His warm heart was wrung for the young woman whose fine eyes stared with dumb agony from a face that looked very white in the shining moonlight. He put an arm around her shoulders, and drew her into the hotel with cheerful talk.
"Come along, Bob. We're going to tuck away a good supper first off. While you're eating, I'll tell you all there is to be told."
Kate opened her lips to say that she was not hungry and could not possibly eat a bite, but she thought better of it. Bob had tasted nothing since noon, and of course he must be fed.
The lad fell to with an appet.i.te grief had not dulled. His cousin could at first only pick at what was set before her. It seemed heartless to be sitting down in comfort to so good a supper while her father was in she knew not how great distress. Grief swelled in her throat, and forced back the food she was trying to eat.
Mackenzie broke off his story to remonstrate. "This won't do at all, Kate.
If you're going to help find Luck, you've got to keep yourself fit. Now, you try this chicken, honey."
"I--just can't, Uncle Mac."
"But you need it."
"I know," the girl confessed, and as she said it broke down again into soft weeping.
Mac let her have her cry out, petting her awkwardly. Presently she dried her eyes, set at her supper in a businesslike way, heard the story to an end quietly, and volunteered one heartbroken comment.
"As if father _could_ do such a thing."
The cattleman agreed eagerly. There were times when he was full of doubt on that point, but he was not going to let her know it.
Curly came into the room, and the girl rose to meet him. He took her little hand in his tanned, muscular one, and somehow from his grip she gathered strength. He would do all that could be done to find her father, just as he had done so much to save her brother.
"I'm so glad you've come," she said simply.
"I'm glad you're glad," he smiled cheerfully.
He knew she had been crying, that she was suffering cruelly, but he offered her courage rather than maudlin sympathy. Hope seemed to flow through her veins at the meeting of the eyes. Whatever a man could do for her would be done by Curly.
They talked the situation over together.
"As it looks to me, we've got to find out two things--first, what has become of your father, and, second, who did steal that money."
"Now you're talking," Mackenzie agreed. "I always did say you had a good head, Curly."
"I don't see it yet, but there's some link between the two things. I mean between the robbery and his disappearance."
"How do you mean?" Kate asked.
"We'll say the robbers were his enemies--some of the Soapy Stone outfit maybe. They have got him out of the way to satisfy their grudge and to make people think he did it. Unfortunately there is evidence that makes it look as if he might have done it--what they call corroborating testimony."

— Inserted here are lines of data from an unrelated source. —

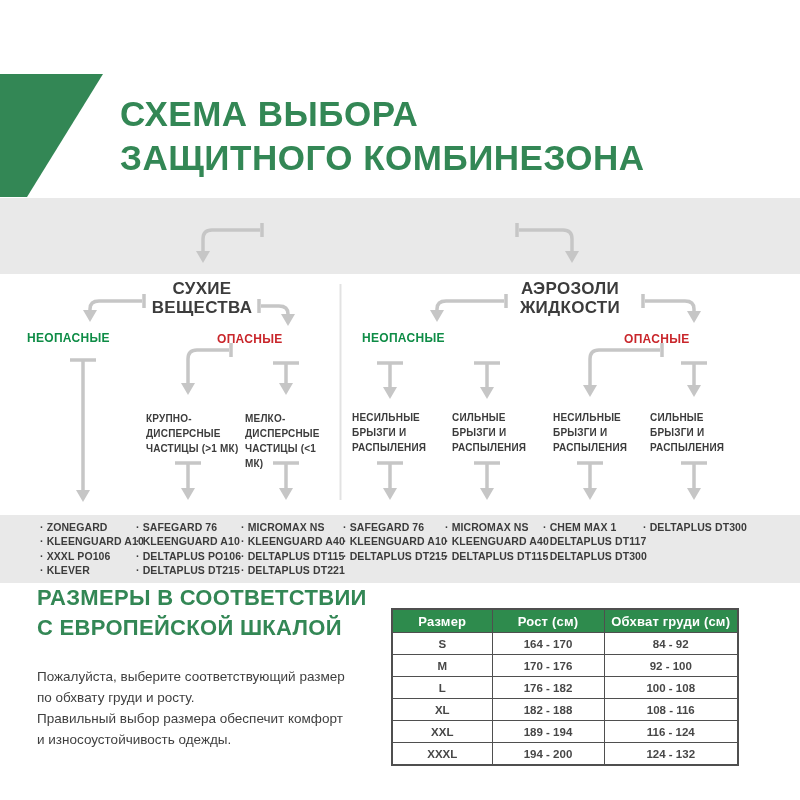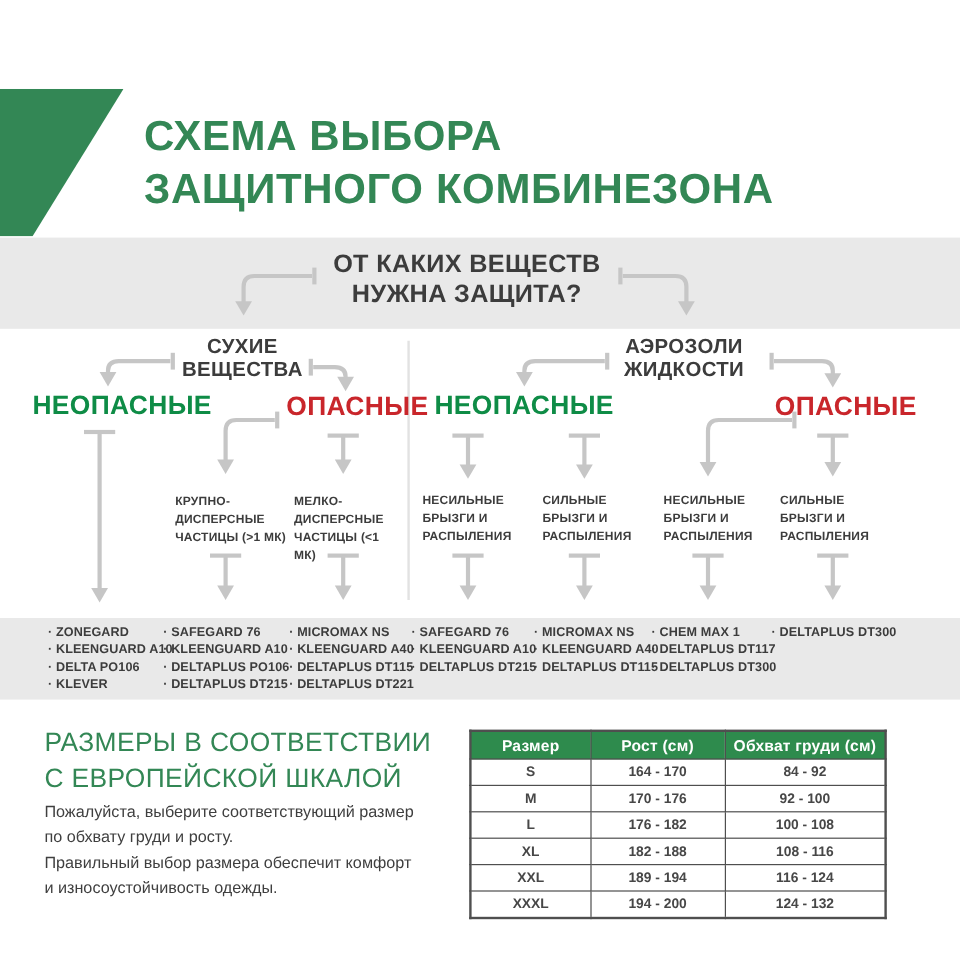"ОТ КАКИХ ВЕЩЕСТВ" div.question { html: <div>ОТ КАКИХ ВЕЩЕСТВ НУЖНА ЗАЩИТА?</div> -> none }
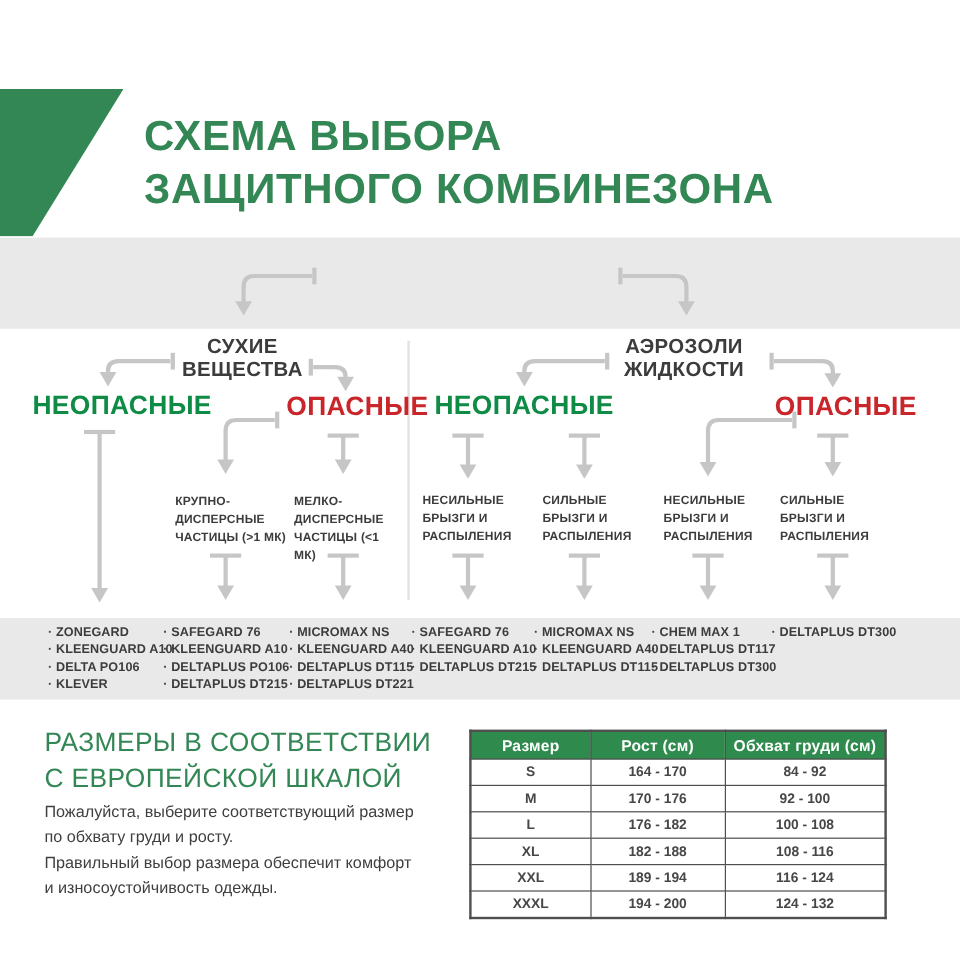"НЕОПАСНЫЕ" .hazard { font-size: 22px -> 12px; text-align: right -> left }
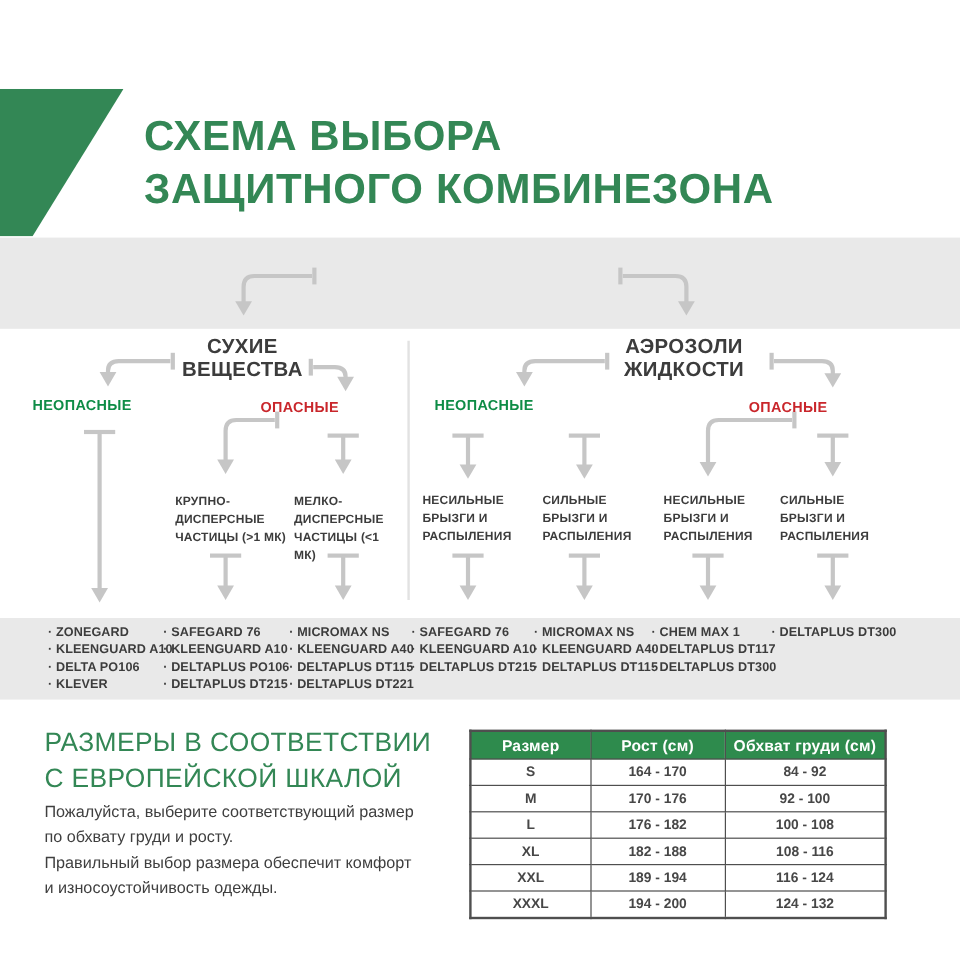"DELTA PO106" div.p-item { text: DELTA -> XXXL }
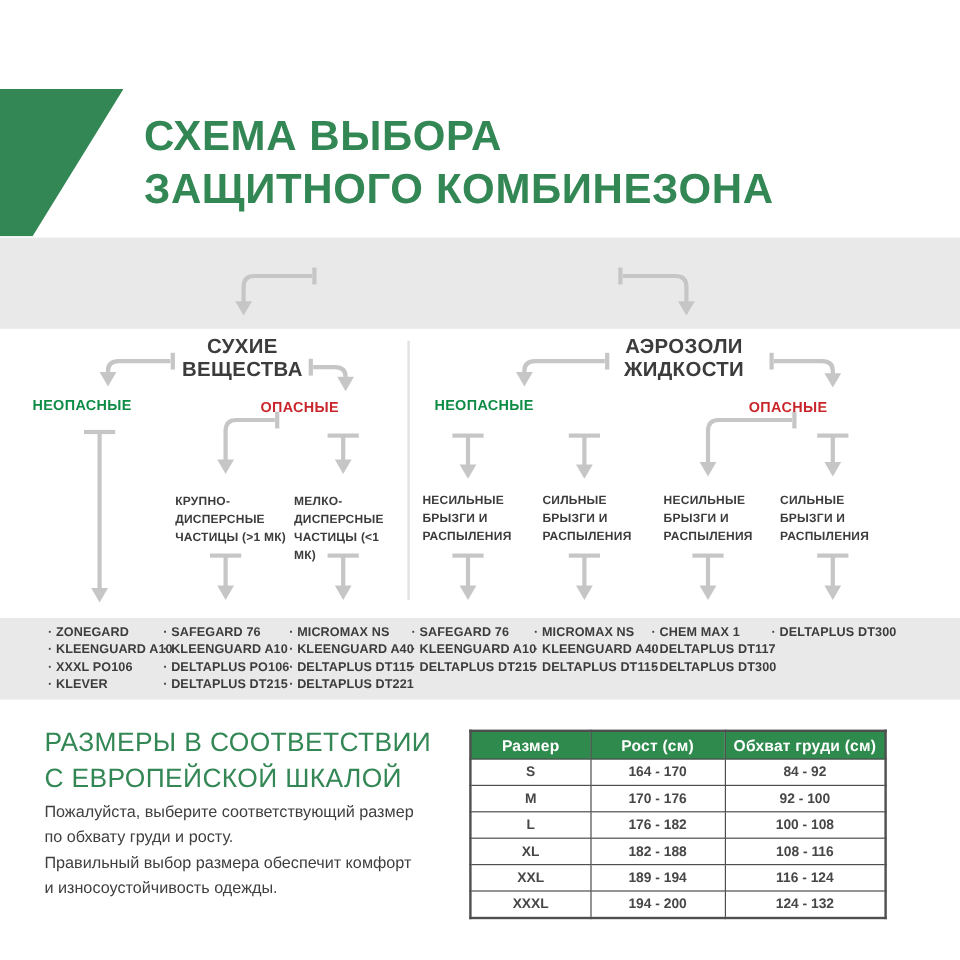"РАЗМЕРЫ В СООТВЕТСТВИИ" .sizes-heading { font-weight: 400 -> 700; top: 592px -> 571px }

Billie Mackenzie scratched his gray poll. "Hold on, Curly. This notion of a link between the hold-up and Luck's leaving is what the other side is tying to. Don't we want to think different from them?"
"We do. They think he is guilty. We know he isn't."
"What does Sheriff Bolt think?"
Curly waved the sheriff aside. "It don't matter what he thinks, Miss Kate.
He _says_ he thinks Luck was mixed up in the hold-up. Maybe that's what he thinks, but we don't want to forget that Ca.s.s Fendrick made him sheriff and your father fought him to a fare-you-well."
"Then we can't expect any help from him."
"Not much. He ain't a bad fellow, Bolt ain't. He'll be square, but his notions are liable to be warped."